WHAT IS NEEDED
Starting from the top of the entries below and ending with the line containing "Supplément 3 merguez: 100", restate every line word for word, pictures omitted.

________________

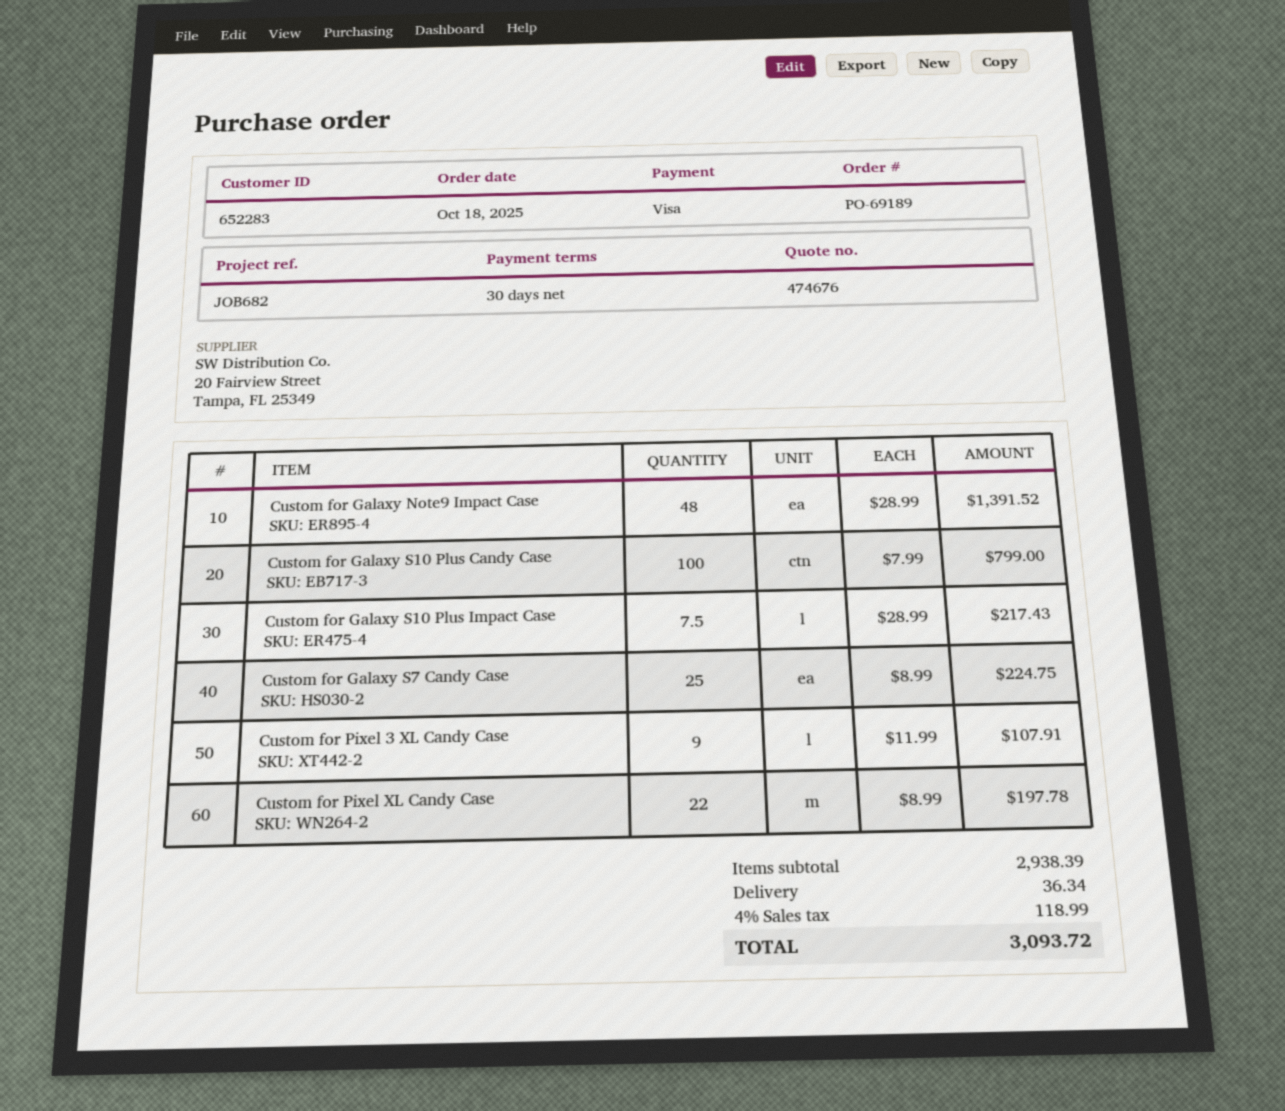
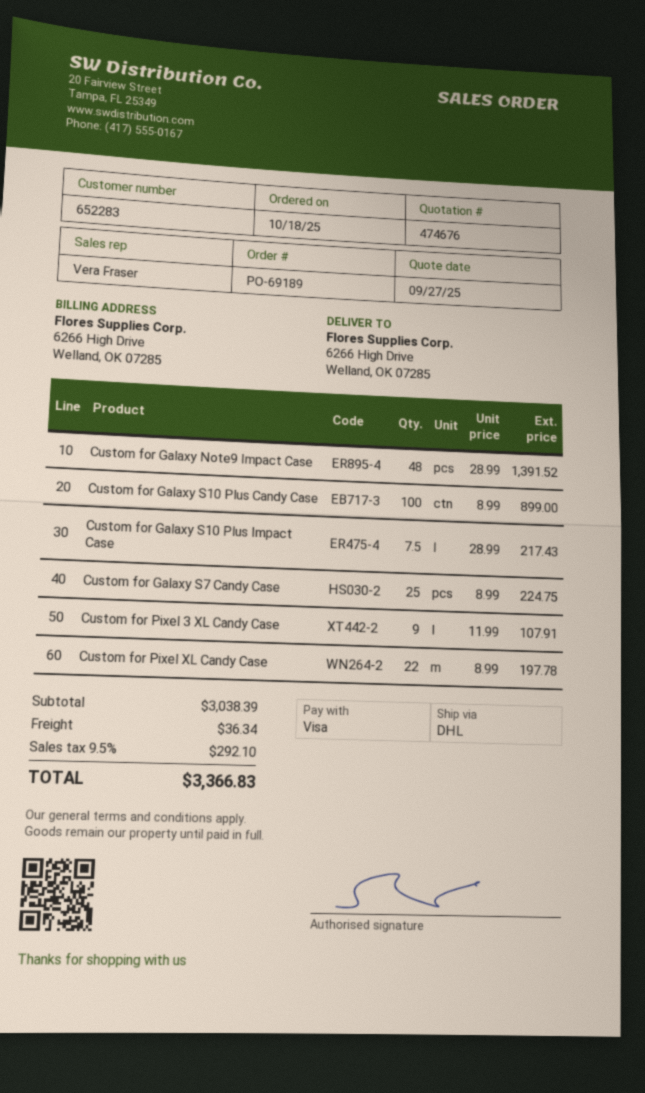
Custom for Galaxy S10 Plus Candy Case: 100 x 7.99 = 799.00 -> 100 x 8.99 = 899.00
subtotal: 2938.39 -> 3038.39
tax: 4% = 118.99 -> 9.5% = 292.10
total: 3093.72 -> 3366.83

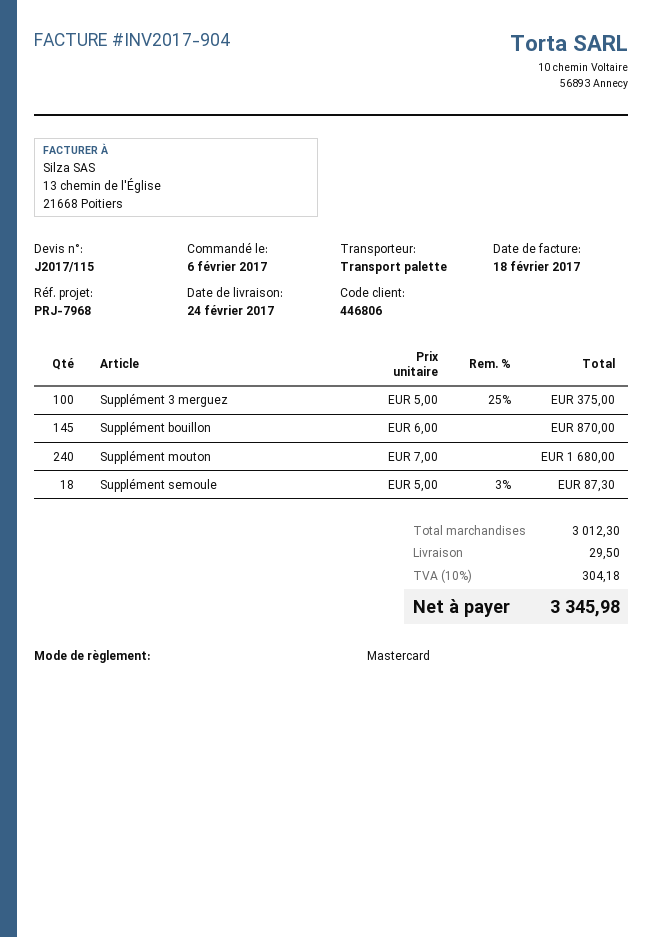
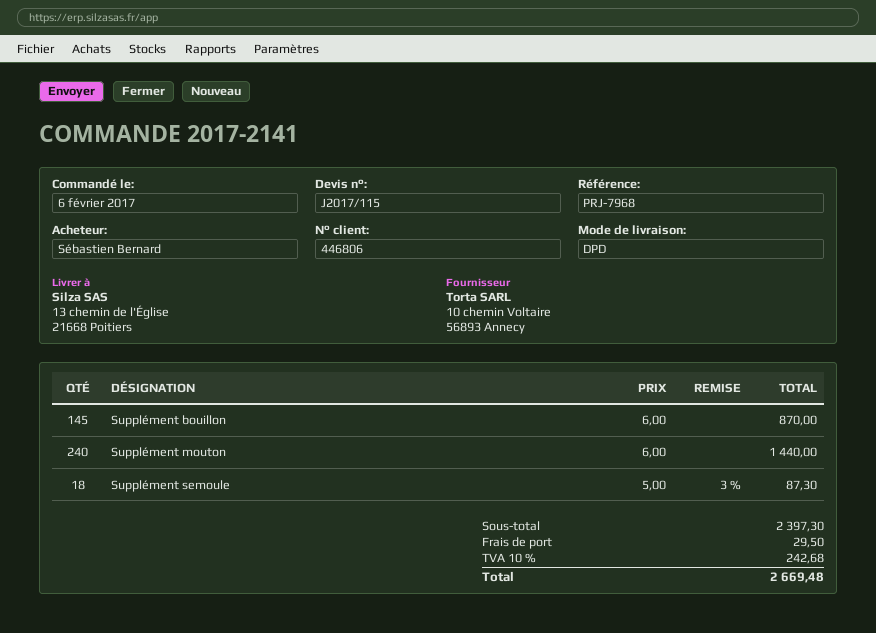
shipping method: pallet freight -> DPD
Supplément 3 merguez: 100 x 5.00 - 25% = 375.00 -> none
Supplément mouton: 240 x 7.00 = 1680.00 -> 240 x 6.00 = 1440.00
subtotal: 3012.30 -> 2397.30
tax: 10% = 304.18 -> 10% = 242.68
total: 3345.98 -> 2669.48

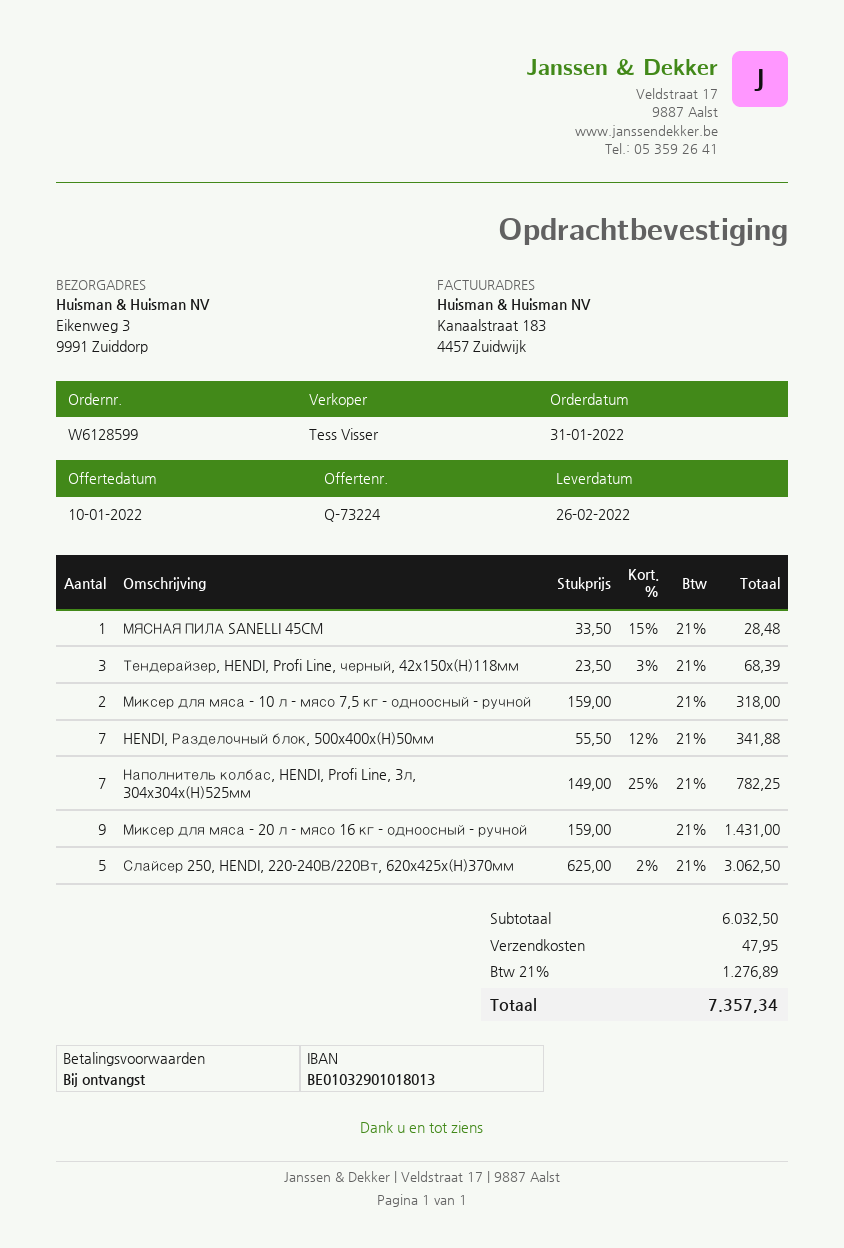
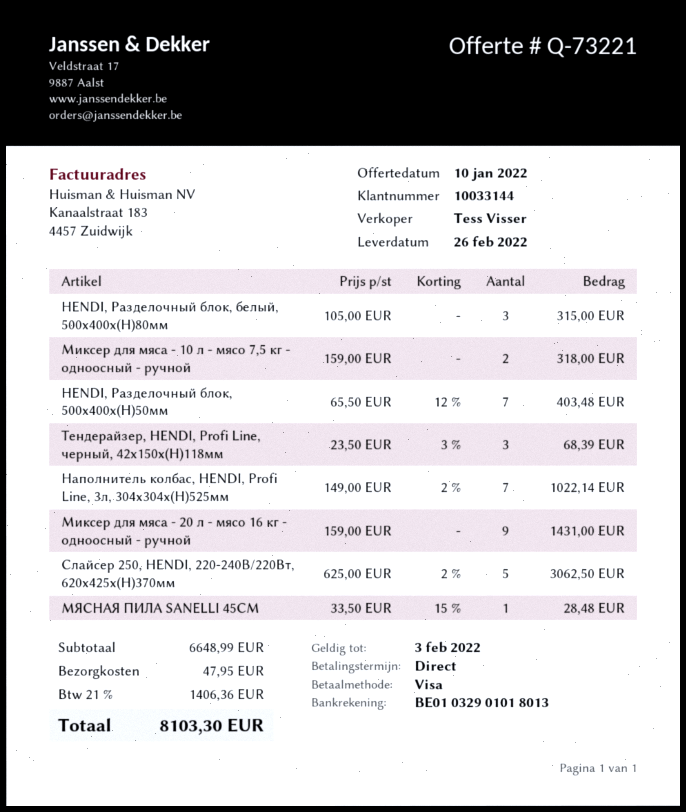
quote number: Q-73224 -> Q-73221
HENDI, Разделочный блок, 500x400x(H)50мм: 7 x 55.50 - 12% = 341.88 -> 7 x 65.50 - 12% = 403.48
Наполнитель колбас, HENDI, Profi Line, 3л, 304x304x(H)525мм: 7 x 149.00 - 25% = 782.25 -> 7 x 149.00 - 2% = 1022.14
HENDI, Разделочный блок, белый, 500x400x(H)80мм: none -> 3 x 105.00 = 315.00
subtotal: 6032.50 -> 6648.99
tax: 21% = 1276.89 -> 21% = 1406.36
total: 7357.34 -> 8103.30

________________

WRITTEN REPLY
Custom for Galaxy S10 Plus Candy Case: 100 x 7.99 = 799.00 -> 100 x 8.99 = 899.00
subtotal: 2938.39 -> 3038.39
tax: 4% = 118.99 -> 9.5% = 292.10
total: 3093.72 -> 3366.83

shipping method: pallet freight -> DPD
Supplément 3 merguez: 100 x 5.00 - 25% = 375.00 -> none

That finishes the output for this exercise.